### [ABOUT THIS TASK]
Here are the records. Write out exactly the lines between the one holding "[77,182,105,190] var ->" and the one holding "[230,572,384,586] csp.timeout(300), //", inclusive.

### [SOURCE DATA]
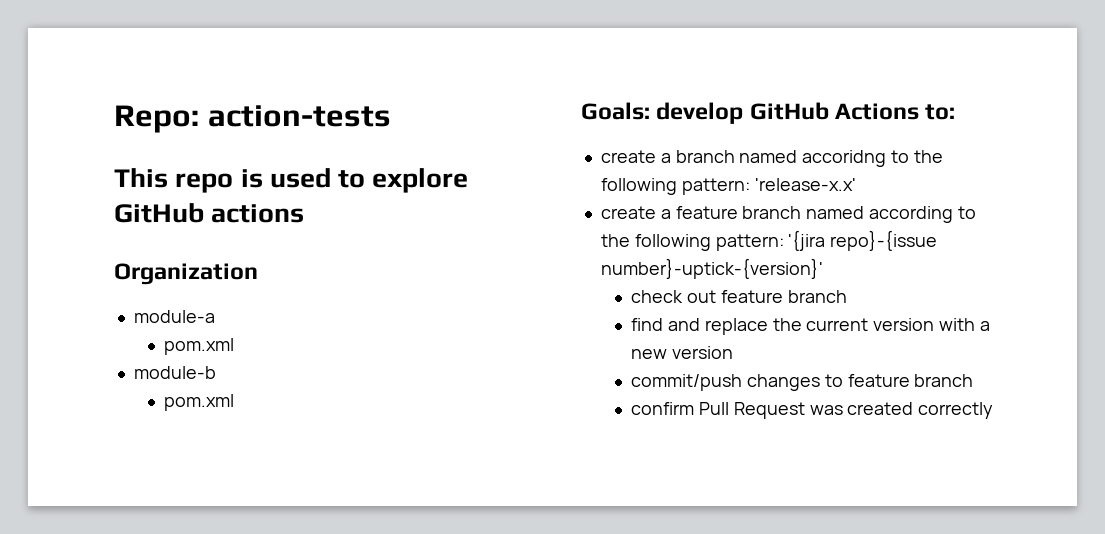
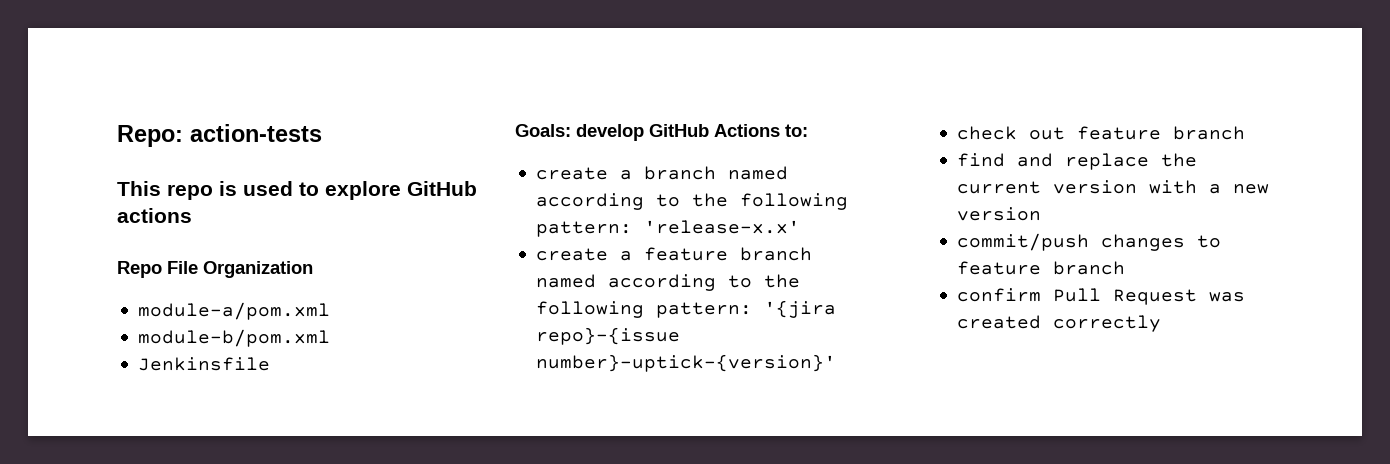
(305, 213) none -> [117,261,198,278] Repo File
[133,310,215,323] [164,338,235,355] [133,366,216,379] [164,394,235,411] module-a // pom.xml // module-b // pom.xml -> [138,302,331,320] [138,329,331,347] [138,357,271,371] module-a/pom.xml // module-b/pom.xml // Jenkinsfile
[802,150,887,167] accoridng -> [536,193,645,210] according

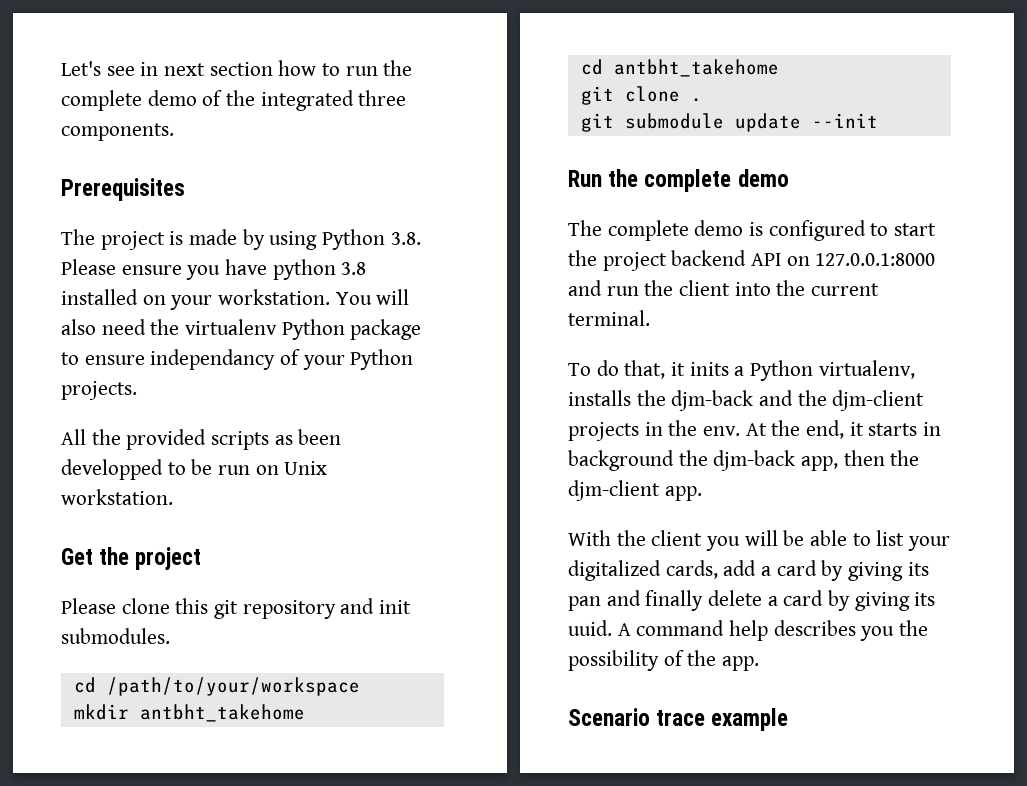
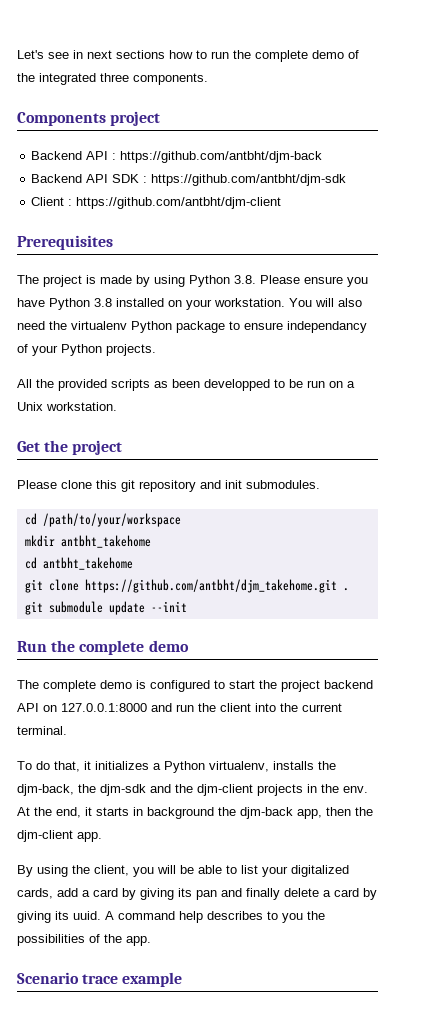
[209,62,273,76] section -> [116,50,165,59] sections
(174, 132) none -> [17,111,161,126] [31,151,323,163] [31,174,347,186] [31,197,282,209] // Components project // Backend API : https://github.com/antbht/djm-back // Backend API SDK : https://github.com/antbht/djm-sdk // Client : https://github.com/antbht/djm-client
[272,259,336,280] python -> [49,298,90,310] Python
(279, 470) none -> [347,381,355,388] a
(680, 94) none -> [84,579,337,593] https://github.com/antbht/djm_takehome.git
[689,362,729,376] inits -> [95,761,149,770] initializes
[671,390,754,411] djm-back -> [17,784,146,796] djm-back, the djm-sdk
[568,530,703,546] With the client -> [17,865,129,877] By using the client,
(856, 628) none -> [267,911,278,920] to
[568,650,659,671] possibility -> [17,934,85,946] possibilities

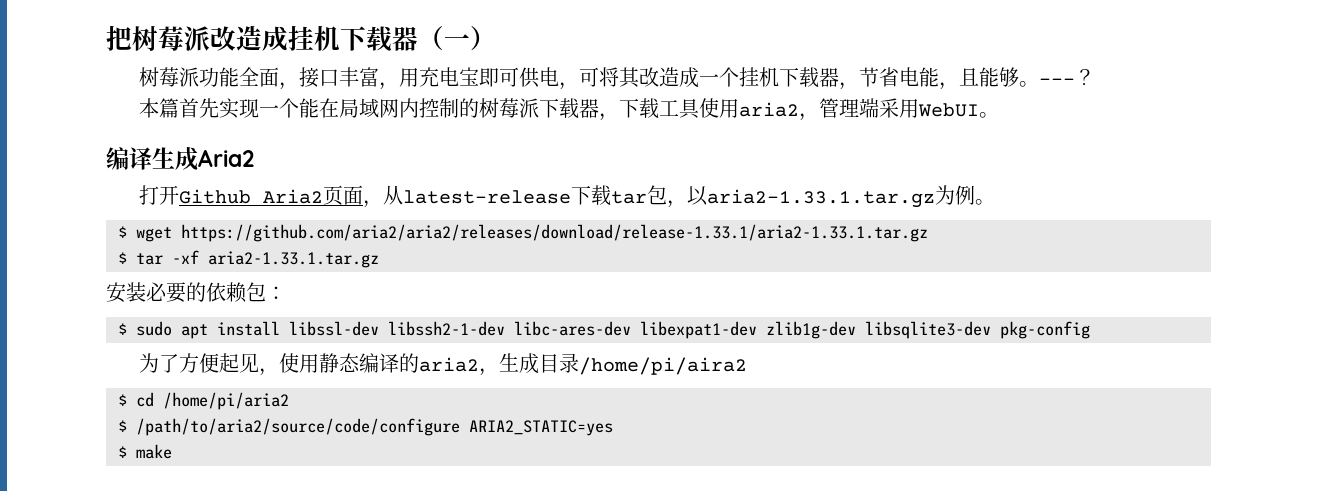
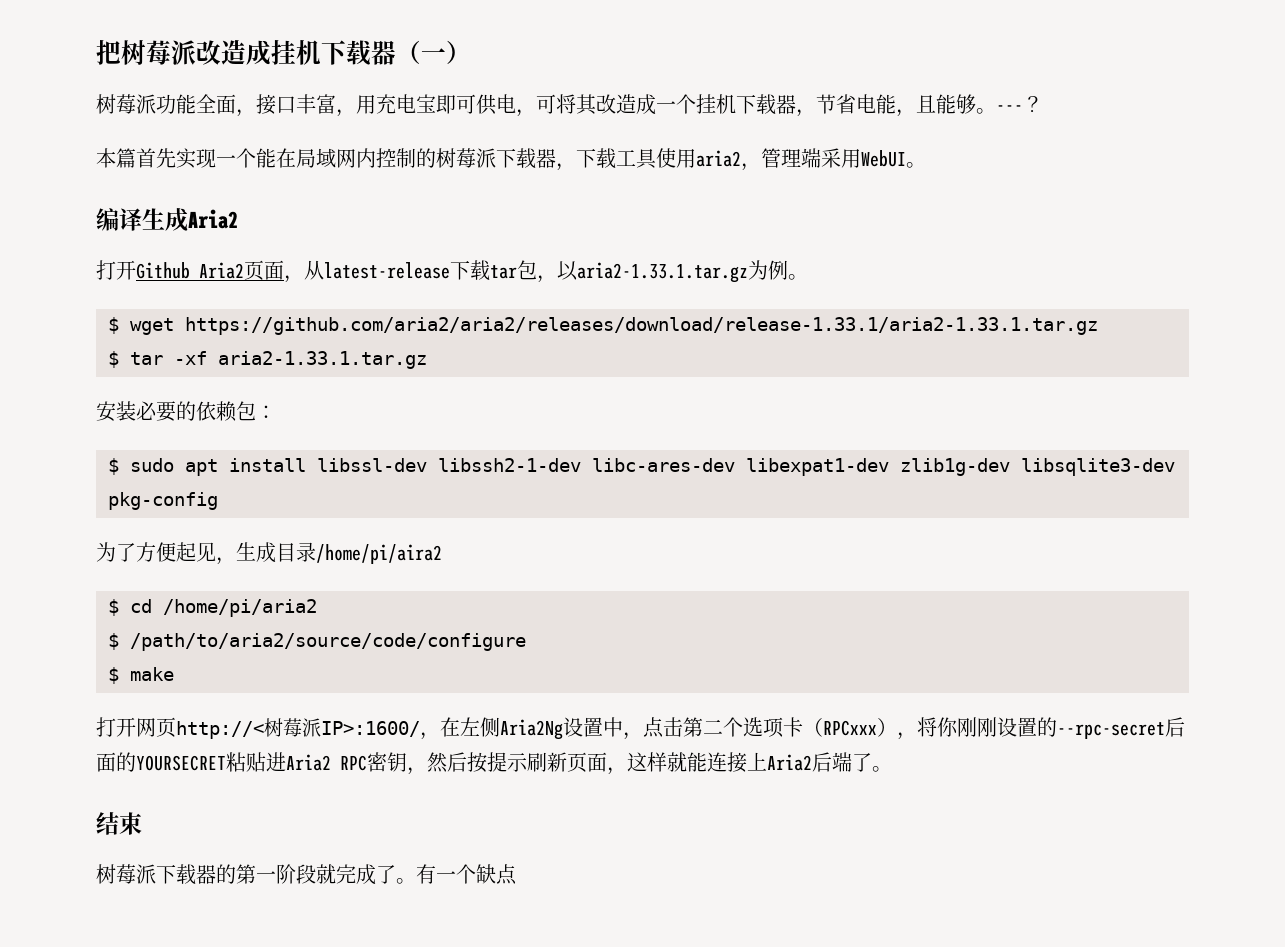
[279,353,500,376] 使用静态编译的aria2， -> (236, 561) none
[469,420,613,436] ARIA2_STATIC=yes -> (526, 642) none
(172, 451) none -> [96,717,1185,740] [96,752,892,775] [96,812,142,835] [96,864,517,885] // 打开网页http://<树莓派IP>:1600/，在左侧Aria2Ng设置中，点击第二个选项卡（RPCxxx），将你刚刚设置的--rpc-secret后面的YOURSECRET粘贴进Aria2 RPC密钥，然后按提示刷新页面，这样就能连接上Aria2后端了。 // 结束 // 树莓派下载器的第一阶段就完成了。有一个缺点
* * *
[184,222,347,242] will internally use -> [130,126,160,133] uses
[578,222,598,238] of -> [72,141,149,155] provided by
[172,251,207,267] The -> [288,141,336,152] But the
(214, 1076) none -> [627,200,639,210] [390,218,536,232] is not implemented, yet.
* * *
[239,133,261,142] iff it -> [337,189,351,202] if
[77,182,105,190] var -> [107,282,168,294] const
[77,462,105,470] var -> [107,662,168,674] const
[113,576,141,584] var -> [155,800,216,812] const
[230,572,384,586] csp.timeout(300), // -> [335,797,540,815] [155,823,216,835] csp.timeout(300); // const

### [SOLUTION FOR THIS PROBLEM]
[77,182,105,190] var -> [107,282,168,294] const
[77,462,105,470] var -> [107,662,168,674] const
[113,576,141,584] var -> [155,800,216,812] const
[230,572,384,586] csp.timeout(300), // -> [335,797,540,815] [155,823,216,835] csp.timeout(300); // const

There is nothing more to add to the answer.